Task goal - Reproduce each entry below in full, exactly as it was given.

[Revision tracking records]

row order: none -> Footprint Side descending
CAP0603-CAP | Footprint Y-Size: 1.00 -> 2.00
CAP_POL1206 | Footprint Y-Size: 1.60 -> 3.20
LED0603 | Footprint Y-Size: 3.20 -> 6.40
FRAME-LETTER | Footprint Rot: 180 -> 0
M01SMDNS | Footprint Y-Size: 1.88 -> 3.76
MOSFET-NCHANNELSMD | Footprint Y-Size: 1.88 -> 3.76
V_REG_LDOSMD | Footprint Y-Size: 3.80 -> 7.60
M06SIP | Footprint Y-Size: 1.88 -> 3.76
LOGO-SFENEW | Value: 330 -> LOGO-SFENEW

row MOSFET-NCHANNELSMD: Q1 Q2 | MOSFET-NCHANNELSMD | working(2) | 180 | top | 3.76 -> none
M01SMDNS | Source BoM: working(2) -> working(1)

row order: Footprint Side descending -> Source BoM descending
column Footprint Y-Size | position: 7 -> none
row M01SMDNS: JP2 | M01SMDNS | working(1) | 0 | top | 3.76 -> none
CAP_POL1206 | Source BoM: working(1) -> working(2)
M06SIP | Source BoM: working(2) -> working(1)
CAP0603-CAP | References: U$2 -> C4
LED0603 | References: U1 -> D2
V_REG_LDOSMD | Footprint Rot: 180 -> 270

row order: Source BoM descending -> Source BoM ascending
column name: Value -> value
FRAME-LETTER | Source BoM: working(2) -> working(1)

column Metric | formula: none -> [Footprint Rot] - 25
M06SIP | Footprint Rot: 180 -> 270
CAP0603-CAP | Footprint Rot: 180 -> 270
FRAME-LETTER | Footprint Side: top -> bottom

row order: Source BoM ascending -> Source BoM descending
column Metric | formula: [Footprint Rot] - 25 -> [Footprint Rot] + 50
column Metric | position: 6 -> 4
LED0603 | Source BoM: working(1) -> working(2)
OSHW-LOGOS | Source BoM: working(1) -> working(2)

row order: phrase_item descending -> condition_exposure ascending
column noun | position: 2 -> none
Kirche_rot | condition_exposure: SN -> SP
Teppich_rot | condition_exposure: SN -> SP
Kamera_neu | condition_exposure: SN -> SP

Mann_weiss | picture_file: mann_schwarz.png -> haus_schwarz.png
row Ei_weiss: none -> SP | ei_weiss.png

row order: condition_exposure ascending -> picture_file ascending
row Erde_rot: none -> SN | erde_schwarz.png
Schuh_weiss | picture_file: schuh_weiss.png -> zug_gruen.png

Your solution -
row order: none -> Footprint Side descending
CAP0603-CAP | Footprint Y-Size: 1.00 -> 2.00
CAP_POL1206 | Footprint Y-Size: 1.60 -> 3.20
LED0603 | Footprint Y-Size: 3.20 -> 6.40
FRAME-LETTER | Footprint Rot: 180 -> 0
M01SMDNS | Footprint Y-Size: 1.88 -> 3.76
MOSFET-NCHANNELSMD | Footprint Y-Size: 1.88 -> 3.76
V_REG_LDOSMD | Footprint Y-Size: 3.80 -> 7.60
M06SIP | Footprint Y-Size: 1.88 -> 3.76
LOGO-SFENEW | Value: 330 -> LOGO-SFENEW

row MOSFET-NCHANNELSMD: Q1 Q2 | MOSFET-NCHANNELSMD | working(2) | 180 | top | 3.76 -> none
M01SMDNS | Source BoM: working(2) -> working(1)

row order: Footprint Side descending -> Source BoM descending
column Footprint Y-Size | position: 7 -> none
row M01SMDNS: JP2 | M01SMDNS | working(1) | 0 | top | 3.76 -> none
CAP_POL1206 | Source BoM: working(1) -> working(2)
M06SIP | Source BoM: working(2) -> working(1)
CAP0603-CAP | References: U$2 -> C4
LED0603 | References: U1 -> D2
V_REG_LDOSMD | Footprint Rot: 180 -> 270

row order: Source BoM descending -> Source BoM ascending
column name: Value -> value
FRAME-LETTER | Source BoM: working(2) -> working(1)

column Metric | formula: none -> [Footprint Rot] - 25
M06SIP | Footprint Rot: 180 -> 270
CAP0603-CAP | Footprint Rot: 180 -> 270
FRAME-LETTER | Footprint Side: top -> bottom

row order: Source BoM ascending -> Source BoM descending
column Metric | formula: [Footprint Rot] - 25 -> [Footprint Rot] + 50
column Metric | position: 6 -> 4
LED0603 | Source BoM: working(1) -> working(2)
OSHW-LOGOS | Source BoM: working(1) -> working(2)

row order: phrase_item descending -> condition_exposure ascending
column noun | position: 2 -> none
Kirche_rot | condition_exposure: SN -> SP
Teppich_rot | condition_exposure: SN -> SP
Kamera_neu | condition_exposure: SN -> SP

Mann_weiss | picture_file: mann_schwarz.png -> haus_schwarz.png
row Ei_weiss: none -> SP | ei_weiss.png

row order: condition_exposure ascending -> picture_file ascending
row Erde_rot: none -> SN | erde_schwarz.png
Schuh_weiss | picture_file: schuh_weiss.png -> zug_gruen.png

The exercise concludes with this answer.